The scripture, Philippians 4:6-7 NIV, tells us that “in order to not be anxious about anything, in every situation, we need to first pray and petition, and to do so with thanksgiving, presenting our requests to God”.
With picture clarity provided by thinking of and writing down the stories you have told yourself, it is now time to pray and petition, first about what is hanging on from the past, and then what you are anxious about for the future. And importantly, the scripture also indicates a most important element. It is not just that we need to pray and petition our requests to God, we need to do so with thanksgiving.
Prayer for Healing Story 1:
Prayer for Healing Story 2:
Prayer for Healing Story 3:
Two examples:
- Prayer for my Story 1: “Dear Lord, please forgive me for not appreciating all of what I had and that you provided me – my beautiful bride Judy and my daughters in Christmases past. The peace, the love, the joy, the family. As if it was deserved and gifted to me forever, as all were taken for granted.”

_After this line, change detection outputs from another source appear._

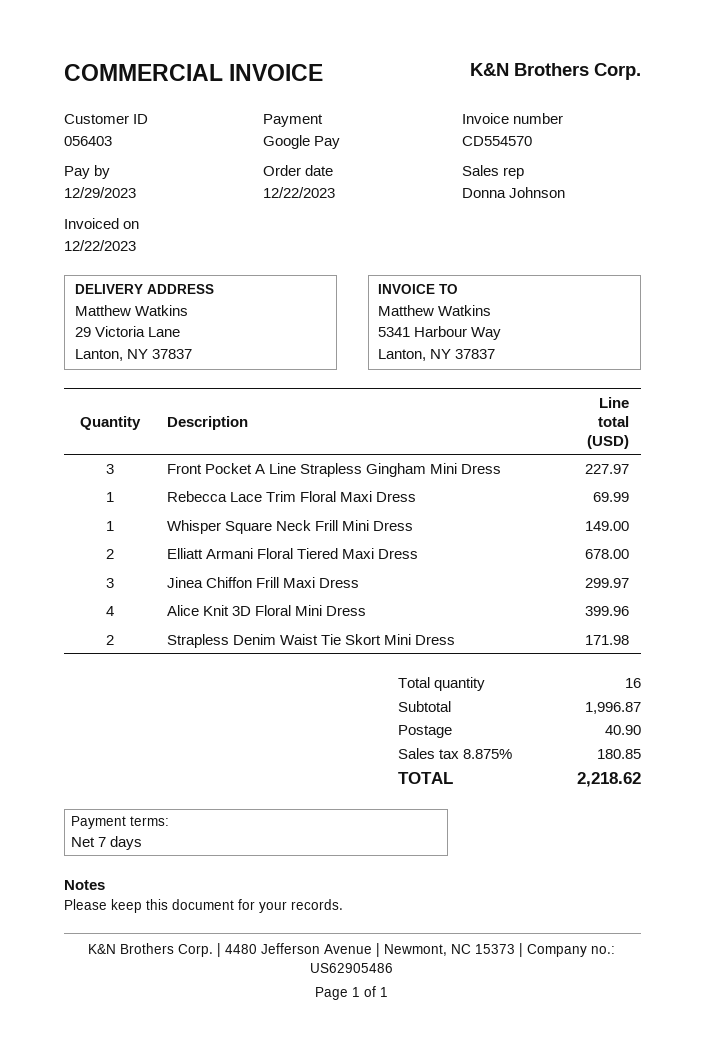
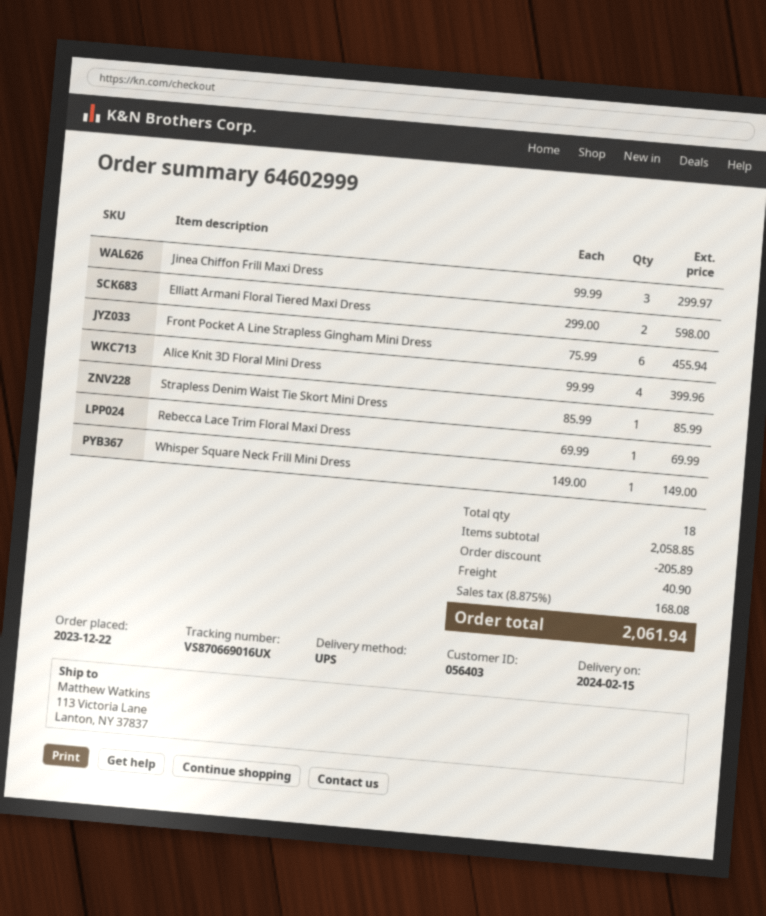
ship to: 29 Victoria Lane, Lanton, NY 37837 -> 113 Victoria Lane, Lanton, NY 37837
Front Pocket A Line Strapless Gingham Mini Dress: 3 for 227.97 -> 6 for 455.94
Elliatt Armani Floral Tiered Maxi Dress: 2 for 678.00 -> 2 for 598.00
Strapless Denim Waist Tie Skort Mini Dress: 2 for 171.98 -> 1 for 85.99
total quantity: 16 -> 18
subtotal: 1996.87 -> 2058.85
discount: none -> 205.89
tax: 8.875% = 180.85 -> 8.875% = 168.08
total: 2218.62 -> 2061.94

- Prayer for my Story 2: “Lord, thank you for this Christmas with my daughters, that we are all healthy and home. Please provide me direction, to help my daughters be more joyful this and future Christmases despite not having Mom here, and please help to settle my own sadness and loneliness, providing me with the partnership, love and caring I need, in a way that can support and become a new family with new experiences.”
4. Transcend –
If you’ve made it this far you’ve made great progress to alleviate the current triggers, strife and impart healing.
But stopping here will leave you vulnerable to future strife and won’t deliver long lasting peace.
We find that to achieve true peace, to have our hearts and minds guarded longer term, we need to turn to Christ Jesus and his love. Without this, our hearts and minds will be left exposed and vulnerable, and as a result continue to suffer. Why, because everything in this life and under the sun is fleeting. Material possessions fade and rust away. There will be additional loss of loved ones to experience.
We have to build our guard on a solid foundation with strong walls, not on this fragile world in which we live, but on the fabric of the universe: God’s love. In Transcend, it is time to let go of the strife of daily life, and everything under the sun.
To do this, we recommend leveraging the SOUL petition on a regular basis:
SOUL
- Surrender – I am not in control, and I give up this control to the Lord, knowing that I am in the good hands of a higher power
- Obedience – I ask the Lord to do His will with me, and guide me to exactly what He wants me to do, be and become
- Understanding – I seek understanding and acceptance of what He wants me to do, embracing His will
- Love – I embrace His love above all else, not relying just on the love of my family or friends, which will eventually meet the same fate as everything material on this earth but rely on His love which is the fabric of our existence and to bask in this everlasting peace.